1) on older monitors, even CRTs, black was actually dark gray

2) on a 60Hz CRT, white background was a flicker-fest

But, many of today's dark mode UIs choose a background colour that is too dark, and the result is as shitty as light mode.

That wouldn't be that bad if only OSs and WMs kept the ability to customise theme colours (Windows was good on that side, now not anymore, the only exception out of the common ones is KDE) and if applications actually respected OS style instead of delivering their own theme.

3 comments

  > I don't want light or dark modes, I want a low-contrast UI that doesn't fatigue in the long run.
You would love E-Ink displays, then. I've been using small E-Ink readers for over a decade, but I just got a Boox 10" Android tablet with a Wacom layer. The thing is amazing - absolutely no eyestrain after 12 hours reading on the thing.
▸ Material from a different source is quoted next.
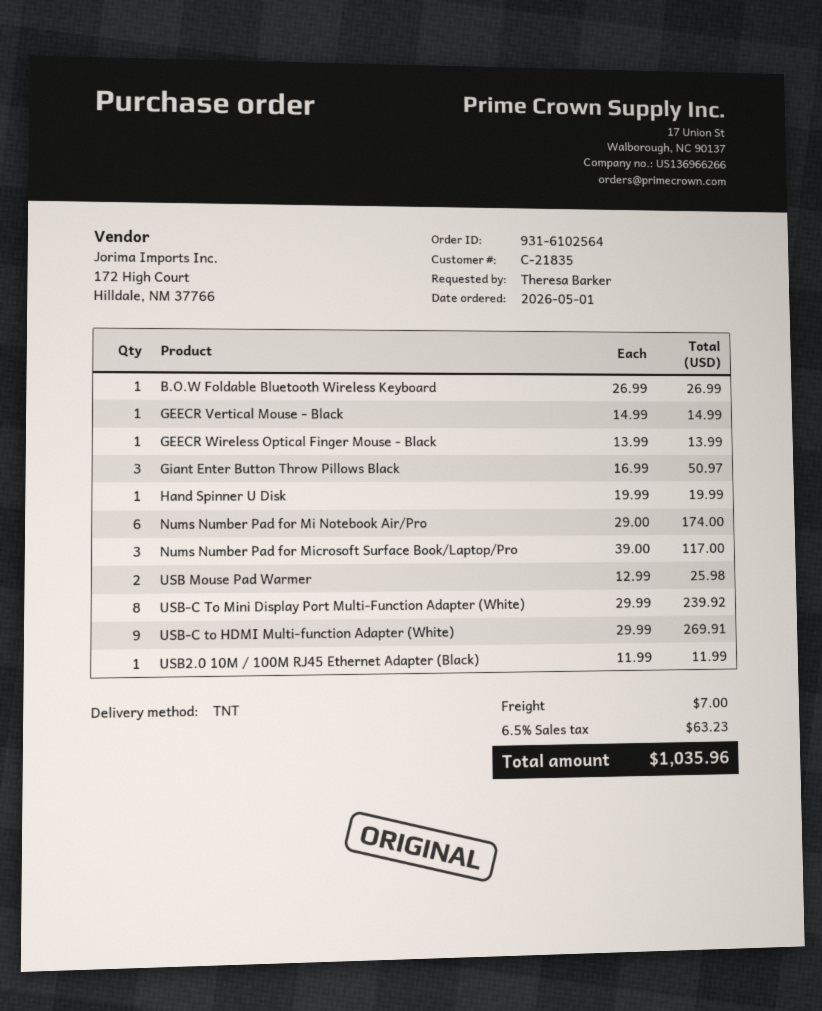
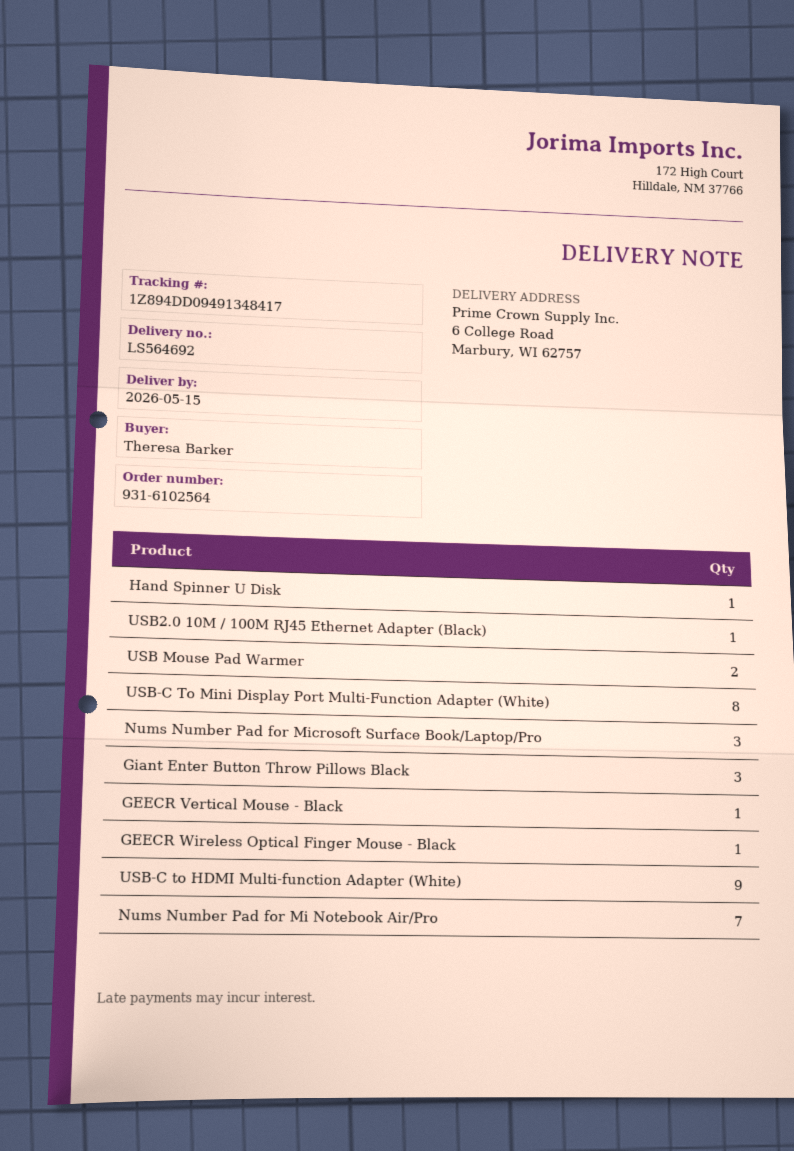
B.O.W Foldable Bluetooth Wireless Keyboard: 1 -> none
Nums Number Pad for Mi Notebook Air/Pro: 6 -> 7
I manage my calendar on it, I use Telegram on it, I browse the web on it, and of course the note taking application is so good that I actually use it now instead of writing in a notebook. Highly, highly recommended even for just reading alone.
Windows used to be good for this as you've said, if you set the window background to a moderate grey it would propagate across almost everything properly - even Word and Excel - and you'd never end up staring into a pane of pure white, which wasn't so bad with CRTs (because pushing the brightness up on CRTs reduced sharpness) but with big LCD panels, especially when they were brand new and had non-degraded backlights was horrific.